Теперь у него намечались свободные два-три дня, пока грунт отвердеет, чтоб можно было наносить второй, а потом и третий слои. Но терять эти дни понапрасну Василий Николаевич не хотел да и не мог. Он тут же достал набросок, который сделал впопыхах, когда картина только явилась ему в воображении, и начал работать над ним, переносить на картон. К прежнему своему замыслу он добавил лишь березу на заднем плане. Последняя береза последнего дня России! Это поистине русское и очень любимое Василием Николаевичем дерево многие художники и поэты, должно быть, от частого обращения к его образу, затаскали и почти опошлили. Всюду она получалась какой-то слащавой, сусальной и от этого униженной, потерявшей свою подлинную красоту и гордость. Береза, группа берез удалась, пожалуй, лишь одному Саврасову на картине «Грачи прилетели». Они там по-настоящему русские, все в ожидании весны, пробуждения жизни, но вместе с тем и печальные, как бы понимающие, что жизнь эта недолговечна. Перед Василием Николаевичем стояла задача еще более трудная – написать последнюю березу последнего дня России.
Он бился над этим образом гораздо дольше, чем рассчитывал первоначально. В поисках натуры Василий Николаевич ходил по городским скверам и паркам, несколько раз ездил в лес и забирался там в такую глушь, что порой самому становилось страшно. Но его постоянно преследовали неудачи, доводившие порой до полного отчаяния: нужной березы, нужного ее образа, который окончательно сложился и окреп в воображении Василия Николаевича, никак не попадалось, писать же лишь по представлениям он не любил. Ему всегда необходимо было непосредственное соприкосновение с натурой, с живой природой, иначе все получалось мертвым и вымученным.

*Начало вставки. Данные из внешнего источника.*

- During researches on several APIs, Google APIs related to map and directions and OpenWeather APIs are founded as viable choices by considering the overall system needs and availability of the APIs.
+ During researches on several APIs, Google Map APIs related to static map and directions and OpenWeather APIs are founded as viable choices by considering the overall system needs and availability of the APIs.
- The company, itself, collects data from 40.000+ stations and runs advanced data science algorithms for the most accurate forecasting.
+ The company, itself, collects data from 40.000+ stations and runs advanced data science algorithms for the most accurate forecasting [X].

В конце концов Василий Николаевич, может быть, и вообще отказался бы от заднего плана на картине, где стоит одинокая береза. Но так вот легко отступать от своих изначальных замыслов только потому, что воплощение их не дается, он не привык, старался дойти до истинной сути своих неудач. Дошел он и на этот раз и немало удивился, сколь они были просты и незамысловаты. Оказалось, что поначалу Василий Николаевич не очень четко для себя уяснил, когда, в какое время года явится этот последний день России. А ведь чего здесь было думать и размышлять, чего сомневаться: раз Россия, раз последний ее день, то, значит, зима, самая ее середина, трескучие крещенские морозы. У Сурикова почти на всех картинах тоже зима, глубокие, непроходимые снега, забивающие и останавливающие человеческое дыхание морозы (на той же «Боярыне Морозовой»!), Россия иной и быть не может, она вся в снегах, метелях и вьюгах.
Додумавшись до этой простой, естественной мысли, Василий Николаевич легко нашел нужную ему березу. Она одиноко стояла посреди поля, Бог знает каким образом оторвавшись и от человеческого жилья, и от дальнего, едва виднеющегося на горизонте леса. Береза вошла в пору своего возмужания, расцвета сил и от этого в гибельный день России должна была смотреться на картине особенно трагически. А трагедия всегда возвышает, очищает человеческую душу. Все картины Сурикова, даже «Взятие снежного городка», именно такие, поэтому никого они не оставляют и не могут оставить равнодушными.
Василий Николаевич сделал несколько набросков березы и один этюд в масле, который его в общем-то удовлетворил. Теперь оставалось лишь дождаться зимы и приехать в поле где-нибудь в канун Рождества или Крещения, чтоб написать березу уже в зимнем пейзаже, в окружении снегов, заиндевевшую и стынущую на морозе.